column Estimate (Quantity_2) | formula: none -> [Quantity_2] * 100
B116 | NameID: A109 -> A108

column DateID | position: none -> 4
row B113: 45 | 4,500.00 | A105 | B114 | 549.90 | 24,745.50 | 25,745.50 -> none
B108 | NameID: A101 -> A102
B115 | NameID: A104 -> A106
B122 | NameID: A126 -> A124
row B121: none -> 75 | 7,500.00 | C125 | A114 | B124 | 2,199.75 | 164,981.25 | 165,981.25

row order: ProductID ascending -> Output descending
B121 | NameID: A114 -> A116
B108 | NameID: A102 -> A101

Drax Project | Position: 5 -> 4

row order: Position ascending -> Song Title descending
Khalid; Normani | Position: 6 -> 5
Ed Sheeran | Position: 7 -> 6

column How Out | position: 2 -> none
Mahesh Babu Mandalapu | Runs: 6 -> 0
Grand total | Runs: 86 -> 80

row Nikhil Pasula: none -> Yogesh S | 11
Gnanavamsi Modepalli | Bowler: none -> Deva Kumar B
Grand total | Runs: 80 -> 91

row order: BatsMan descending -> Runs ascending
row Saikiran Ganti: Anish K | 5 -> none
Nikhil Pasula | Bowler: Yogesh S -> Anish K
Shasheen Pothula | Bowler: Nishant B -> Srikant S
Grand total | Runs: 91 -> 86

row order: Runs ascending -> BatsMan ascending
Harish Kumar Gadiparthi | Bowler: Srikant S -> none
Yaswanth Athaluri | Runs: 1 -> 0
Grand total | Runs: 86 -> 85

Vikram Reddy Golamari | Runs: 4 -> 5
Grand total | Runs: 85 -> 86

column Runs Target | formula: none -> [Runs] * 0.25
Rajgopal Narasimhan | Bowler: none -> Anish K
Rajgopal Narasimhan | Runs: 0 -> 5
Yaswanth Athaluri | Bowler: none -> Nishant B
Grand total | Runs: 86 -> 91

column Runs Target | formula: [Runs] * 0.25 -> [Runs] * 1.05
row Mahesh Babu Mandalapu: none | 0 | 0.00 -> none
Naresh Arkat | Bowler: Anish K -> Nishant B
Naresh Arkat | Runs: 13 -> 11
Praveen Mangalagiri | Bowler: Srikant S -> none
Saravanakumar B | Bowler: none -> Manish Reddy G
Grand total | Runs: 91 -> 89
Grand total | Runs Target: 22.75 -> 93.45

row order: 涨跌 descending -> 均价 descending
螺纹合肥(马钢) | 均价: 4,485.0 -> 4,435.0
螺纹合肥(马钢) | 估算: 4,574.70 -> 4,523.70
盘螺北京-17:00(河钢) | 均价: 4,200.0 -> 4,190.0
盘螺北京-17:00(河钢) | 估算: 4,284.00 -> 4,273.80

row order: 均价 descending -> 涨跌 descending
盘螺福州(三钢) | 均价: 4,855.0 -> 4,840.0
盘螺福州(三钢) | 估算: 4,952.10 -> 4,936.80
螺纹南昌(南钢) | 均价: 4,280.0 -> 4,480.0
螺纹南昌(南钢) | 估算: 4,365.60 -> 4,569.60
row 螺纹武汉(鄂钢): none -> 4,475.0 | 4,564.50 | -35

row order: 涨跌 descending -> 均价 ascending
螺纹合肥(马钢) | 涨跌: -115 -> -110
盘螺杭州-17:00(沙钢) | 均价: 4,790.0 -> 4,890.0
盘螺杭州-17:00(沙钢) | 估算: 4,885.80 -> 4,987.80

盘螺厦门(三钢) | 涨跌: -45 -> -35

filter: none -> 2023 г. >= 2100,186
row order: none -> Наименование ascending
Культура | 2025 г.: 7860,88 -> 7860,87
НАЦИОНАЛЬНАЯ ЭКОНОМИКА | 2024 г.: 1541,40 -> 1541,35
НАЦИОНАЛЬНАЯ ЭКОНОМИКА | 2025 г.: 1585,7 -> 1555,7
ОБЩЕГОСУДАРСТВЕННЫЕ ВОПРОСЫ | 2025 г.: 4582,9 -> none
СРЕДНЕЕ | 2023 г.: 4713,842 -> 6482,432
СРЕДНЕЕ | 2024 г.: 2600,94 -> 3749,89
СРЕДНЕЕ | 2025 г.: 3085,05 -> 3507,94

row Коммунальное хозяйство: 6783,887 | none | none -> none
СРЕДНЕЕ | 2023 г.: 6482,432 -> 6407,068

= = = =

Task brief — Write out the entries above once more, without altering anything.

Task output —
column Estimate (Quantity_2) | formula: none -> [Quantity_2] * 100
B116 | NameID: A109 -> A108

column DateID | position: none -> 4
row B113: 45 | 4,500.00 | A105 | B114 | 549.90 | 24,745.50 | 25,745.50 -> none
B108 | NameID: A101 -> A102
B115 | NameID: A104 -> A106
B122 | NameID: A126 -> A124
row B121: none -> 75 | 7,500.00 | C125 | A114 | B124 | 2,199.75 | 164,981.25 | 165,981.25

row order: ProductID ascending -> Output descending
B121 | NameID: A114 -> A116
B108 | NameID: A102 -> A101

Drax Project | Position: 5 -> 4

row order: Position ascending -> Song Title descending
Khalid; Normani | Position: 6 -> 5
Ed Sheeran | Position: 7 -> 6

column How Out | position: 2 -> none
Mahesh Babu Mandalapu | Runs: 6 -> 0
Grand total | Runs: 86 -> 80

row Nikhil Pasula: none -> Yogesh S | 11
Gnanavamsi Modepalli | Bowler: none -> Deva Kumar B
Grand total | Runs: 80 -> 91

row order: BatsMan descending -> Runs ascending
row Saikiran Ganti: Anish K | 5 -> none
Nikhil Pasula | Bowler: Yogesh S -> Anish K
Shasheen Pothula | Bowler: Nishant B -> Srikant S
Grand total | Runs: 91 -> 86

row order: Runs ascending -> BatsMan ascending
Harish Kumar Gadiparthi | Bowler: Srikant S -> none
Yaswanth Athaluri | Runs: 1 -> 0
Grand total | Runs: 86 -> 85

Vikram Reddy Golamari | Runs: 4 -> 5
Grand total | Runs: 85 -> 86

column Runs Target | formula: none -> [Runs] * 0.25
Rajgopal Narasimhan | Bowler: none -> Anish K
Rajgopal Narasimhan | Runs: 0 -> 5
Yaswanth Athaluri | Bowler: none -> Nishant B
Grand total | Runs: 86 -> 91

column Runs Target | formula: [Runs] * 0.25 -> [Runs] * 1.05
row Mahesh Babu Mandalapu: none | 0 | 0.00 -> none
Naresh Arkat | Bowler: Anish K -> Nishant B
Naresh Arkat | Runs: 13 -> 11
Praveen Mangalagiri | Bowler: Srikant S -> none
Saravanakumar B | Bowler: none -> Manish Reddy G
Grand total | Runs: 91 -> 89
Grand total | Runs Target: 22.75 -> 93.45

row order: 涨跌 descending -> 均价 descending
螺纹合肥(马钢) | 均价: 4,485.0 -> 4,435.0
螺纹合肥(马钢) | 估算: 4,574.70 -> 4,523.70
盘螺北京-17:00(河钢) | 均价: 4,200.0 -> 4,190.0
盘螺北京-17:00(河钢) | 估算: 4,284.00 -> 4,273.80

row order: 均价 descending -> 涨跌 descending
盘螺福州(三钢) | 均价: 4,855.0 -> 4,840.0
盘螺福州(三钢) | 估算: 4,952.10 -> 4,936.80
螺纹南昌(南钢) | 均价: 4,280.0 -> 4,480.0
螺纹南昌(南钢) | 估算: 4,365.60 -> 4,569.60
row 螺纹武汉(鄂钢): none -> 4,475.0 | 4,564.50 | -35

row order: 涨跌 descending -> 均价 ascending
螺纹合肥(马钢) | 涨跌: -115 -> -110
盘螺杭州-17:00(沙钢) | 均价: 4,790.0 -> 4,890.0
盘螺杭州-17:00(沙钢) | 估算: 4,885.80 -> 4,987.80

盘螺厦门(三钢) | 涨跌: -45 -> -35

filter: none -> 2023 г. >= 2100,186
row order: none -> Наименование ascending
Культура | 2025 г.: 7860,88 -> 7860,87
НАЦИОНАЛЬНАЯ ЭКОНОМИКА | 2024 г.: 1541,40 -> 1541,35
НАЦИОНАЛЬНАЯ ЭКОНОМИКА | 2025 г.: 1585,7 -> 1555,7
ОБЩЕГОСУДАРСТВЕННЫЕ ВОПРОСЫ | 2025 г.: 4582,9 -> none
СРЕДНЕЕ | 2023 г.: 4713,842 -> 6482,432
СРЕДНЕЕ | 2024 г.: 2600,94 -> 3749,89
СРЕДНЕЕ | 2025 г.: 3085,05 -> 3507,94

row Коммунальное хозяйство: 6783,887 | none | none -> none
СРЕДНЕЕ | 2023 г.: 6482,432 -> 6407,068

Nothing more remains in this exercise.